> **Exercise requirements**
Would you retype exactly the lines below, starting with the one that has "#14532d -> #a21caf" and going on through the one that has "#14532d -> #701a75;", with no pictures and nothing else?

(Beginning of Entries provided)

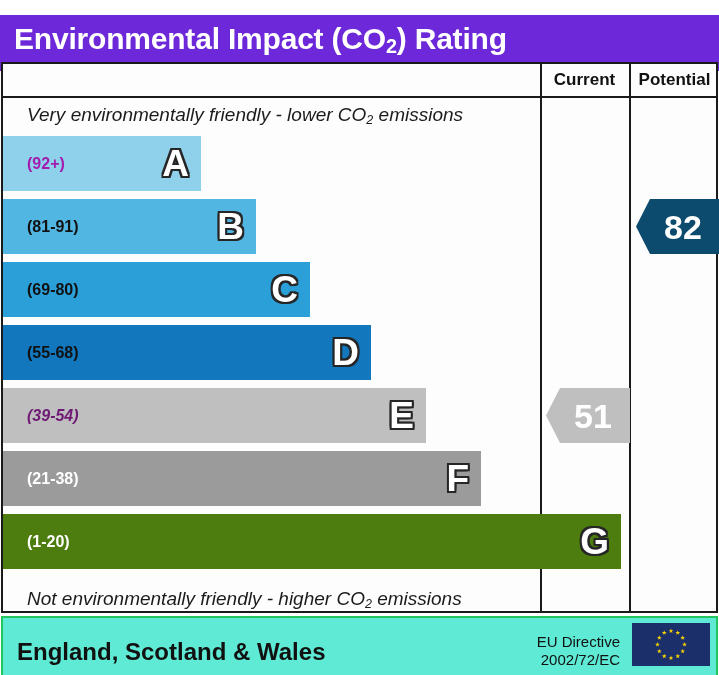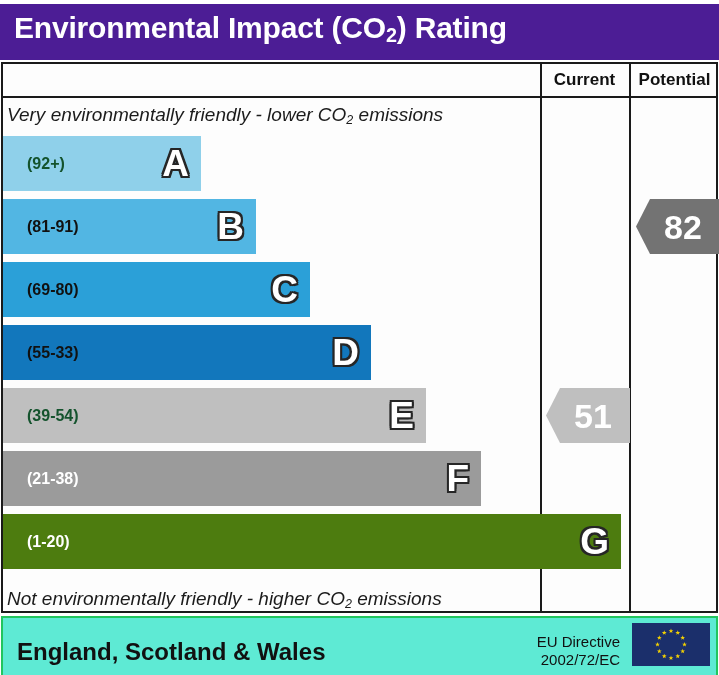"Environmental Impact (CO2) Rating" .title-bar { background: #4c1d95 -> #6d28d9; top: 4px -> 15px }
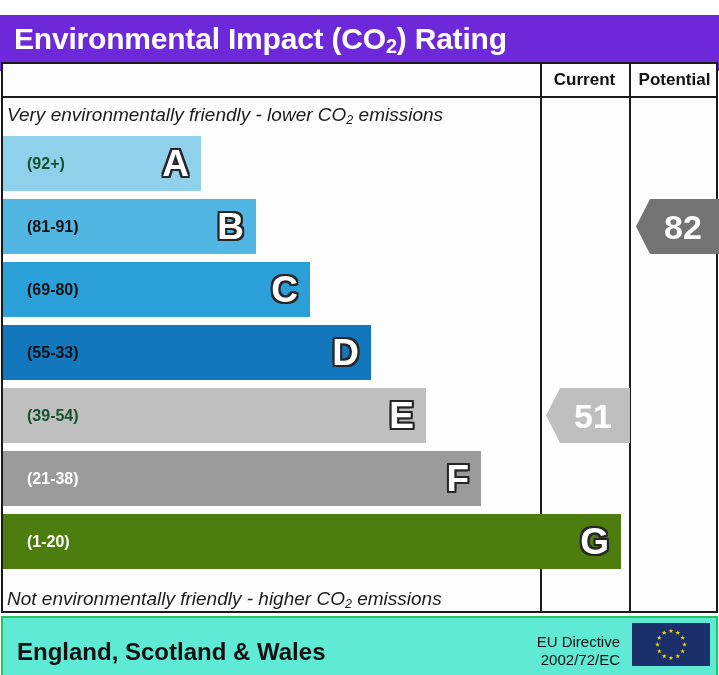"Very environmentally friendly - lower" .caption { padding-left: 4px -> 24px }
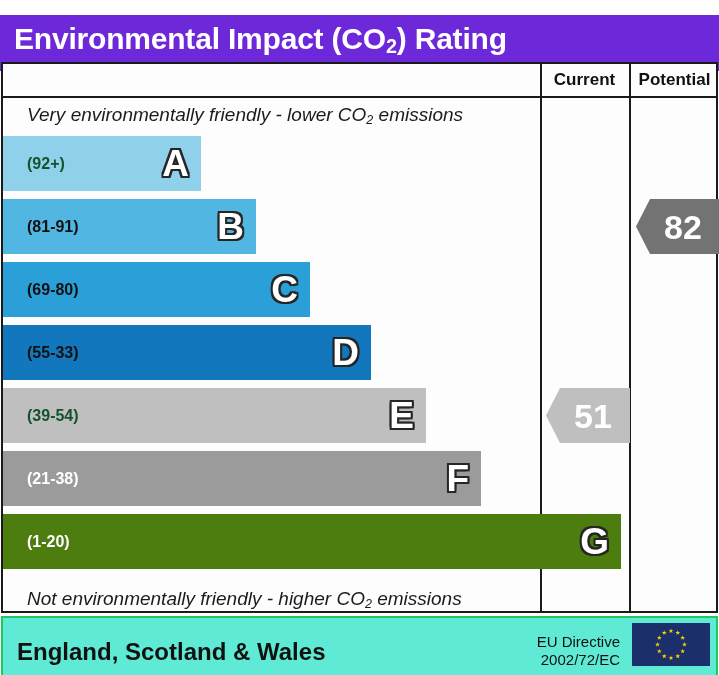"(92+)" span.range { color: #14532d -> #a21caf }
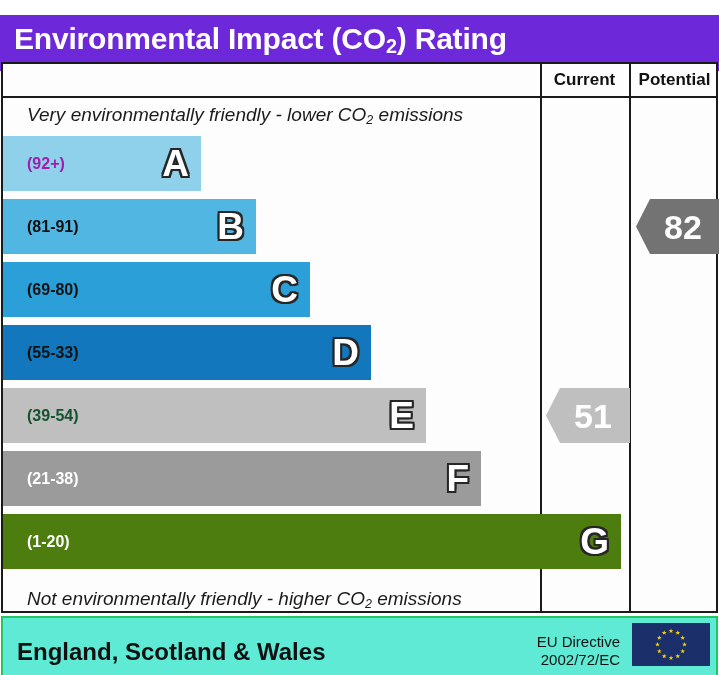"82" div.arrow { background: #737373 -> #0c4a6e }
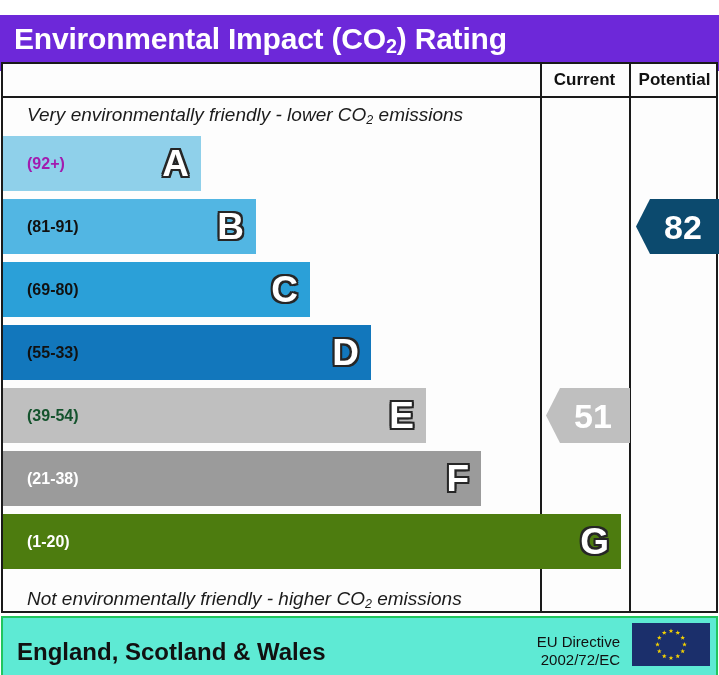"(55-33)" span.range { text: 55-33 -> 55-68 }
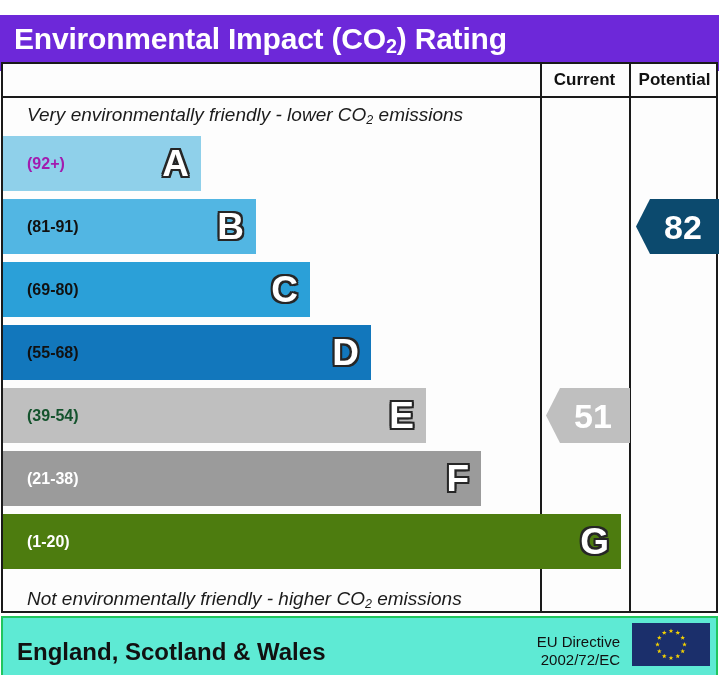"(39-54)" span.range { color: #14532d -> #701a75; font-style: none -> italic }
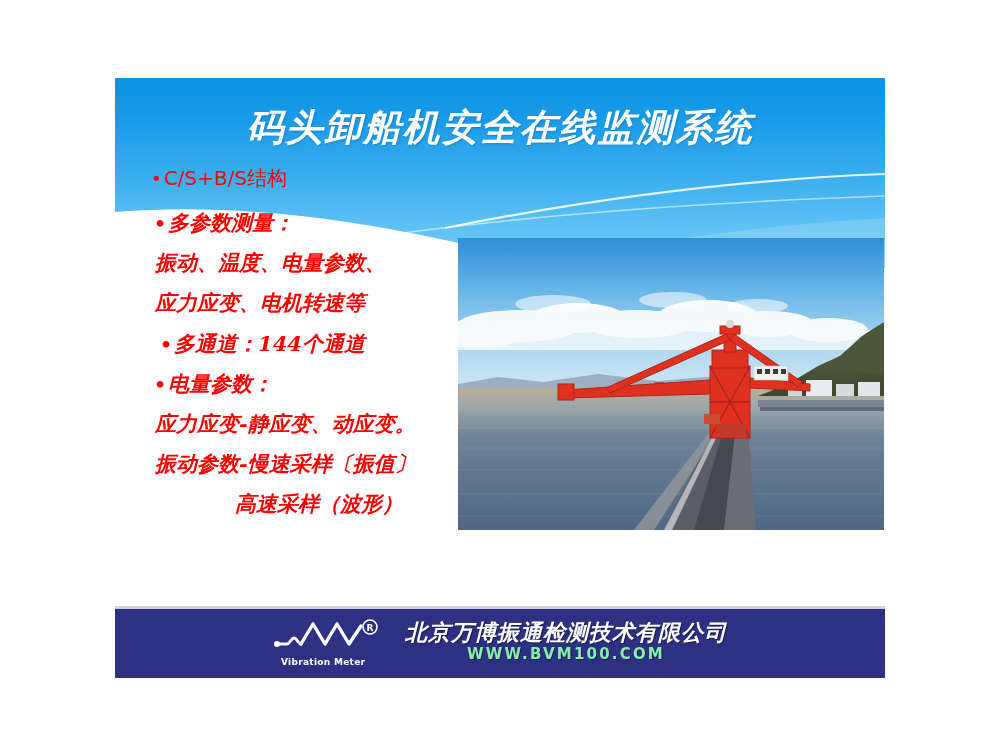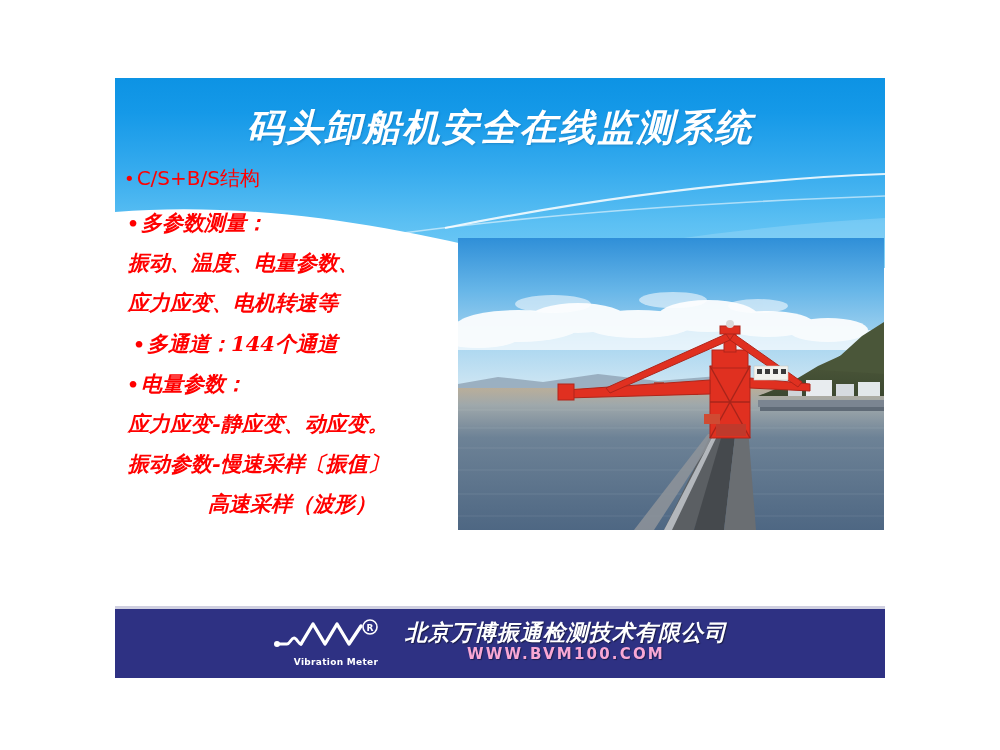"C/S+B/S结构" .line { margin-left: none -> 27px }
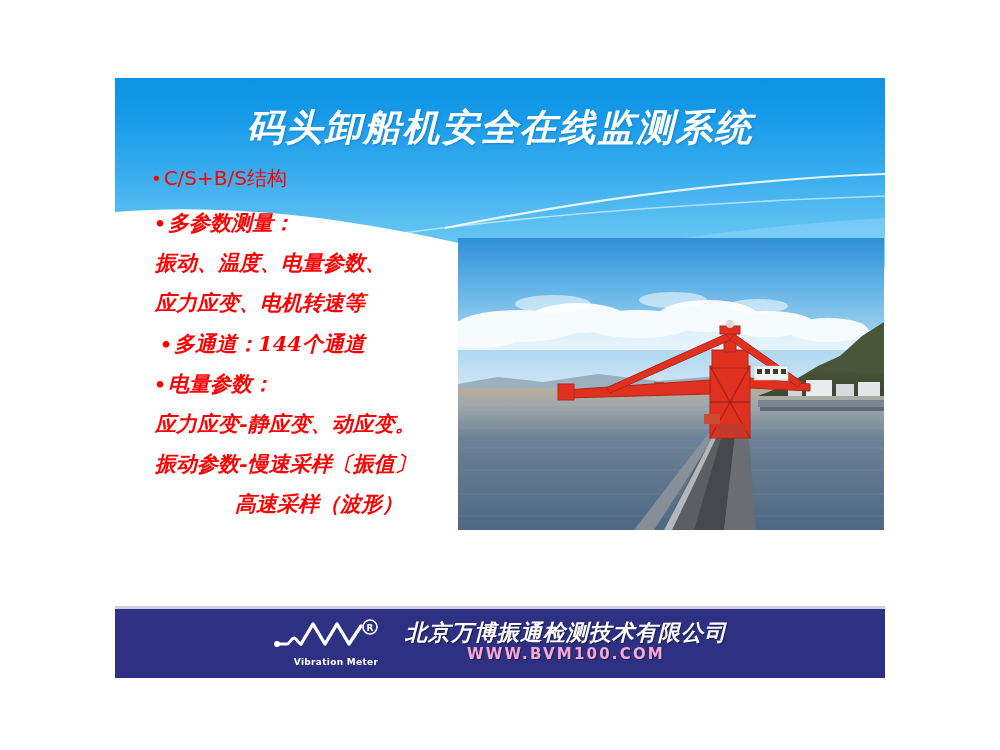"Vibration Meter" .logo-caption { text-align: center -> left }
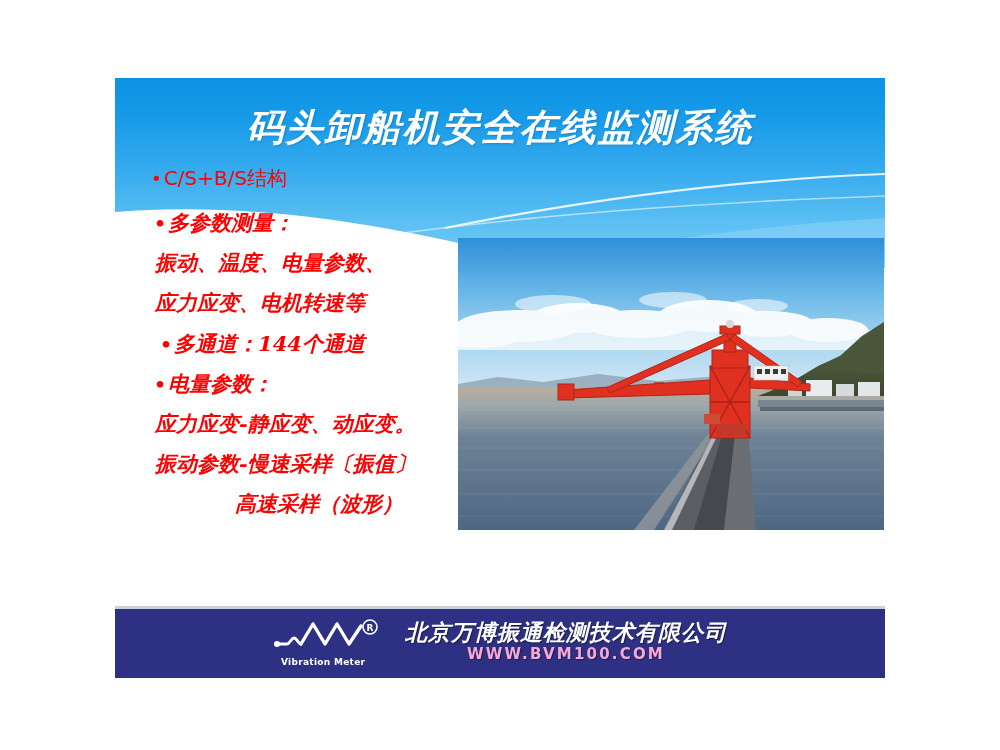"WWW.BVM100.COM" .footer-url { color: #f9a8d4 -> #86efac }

(End of Entries provided)

> **Answer space**
"(92+)" span.range { color: #14532d -> #a21caf }
"82" div.arrow { background: #737373 -> #0c4a6e }
"(55-33)" span.range { text: 55-33 -> 55-68 }
"(39-54)" span.range { color: #14532d -> #701a75; font-style: none -> italic }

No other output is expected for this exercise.